WHAT TO WORK ON =>
The entries are to be given back verbatim; no picture is to be copied.

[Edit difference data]
======
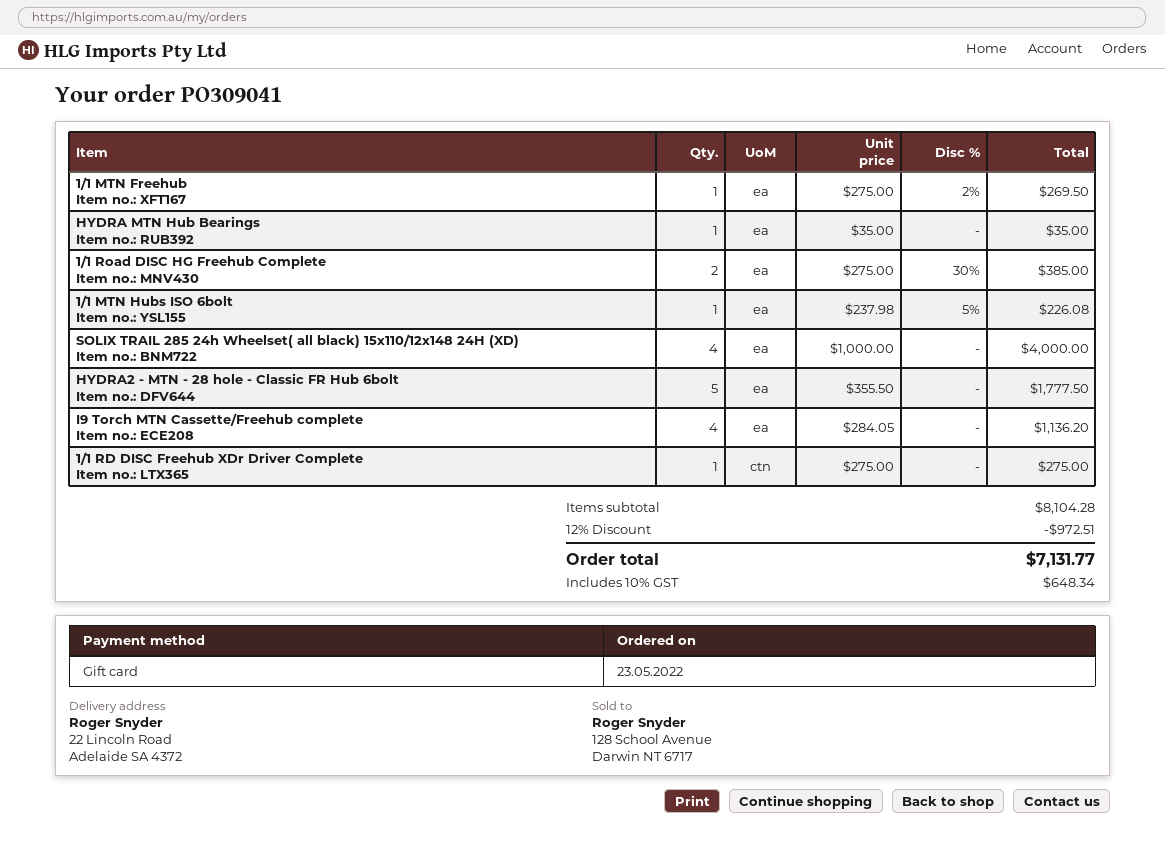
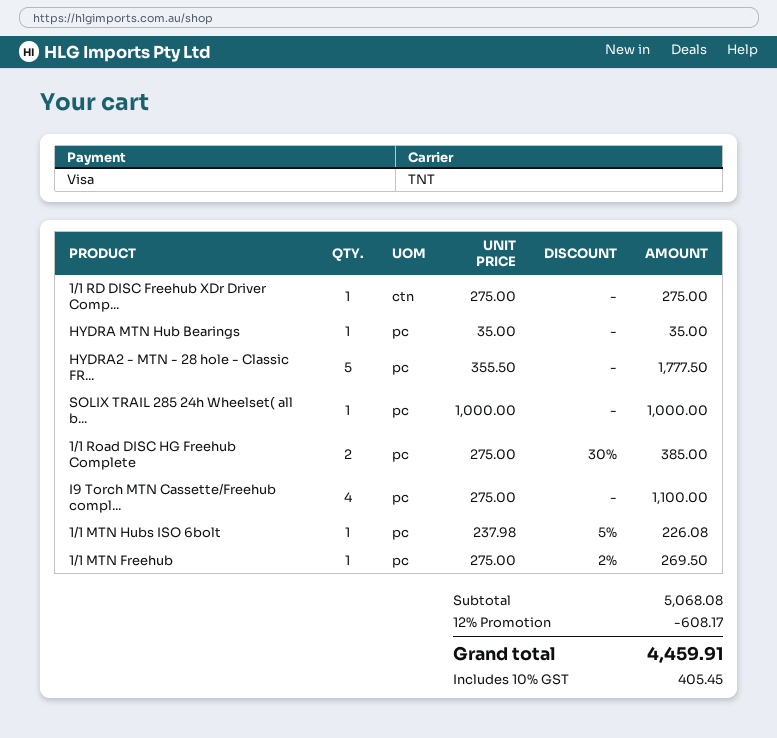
payment method: gift card -> Visa
SOLIX TRAIL 285 24h Wheelset( all black) 15x110/12x148 24H (XD): 4 x 1000.00 = 4000.00 -> 1 x 1000.00 = 1000.00
I9 Torch MTN Cassette/Freehub complete: 4 x 284.05 = 1136.20 -> 4 x 275.00 = 1100.00
subtotal: 8104.28 -> 5068.08
discount: 12% = 972.51 -> 12% = 608.17
tax: 10% = 648.34 -> 10% = 405.45
total: 7131.77 -> 4459.91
======
EXERCISE RESPONSE =>
payment method: gift card -> Visa
SOLIX TRAIL 285 24h Wheelset( all black) 15x110/12x148 24H (XD): 4 x 1000.00 = 4000.00 -> 1 x 1000.00 = 1000.00
I9 Torch MTN Cassette/Freehub complete: 4 x 284.05 = 1136.20 -> 4 x 275.00 = 1100.00
subtotal: 8104.28 -> 5068.08
discount: 12% = 972.51 -> 12% = 608.17
tax: 10% = 648.34 -> 10% = 405.45
total: 7131.77 -> 4459.91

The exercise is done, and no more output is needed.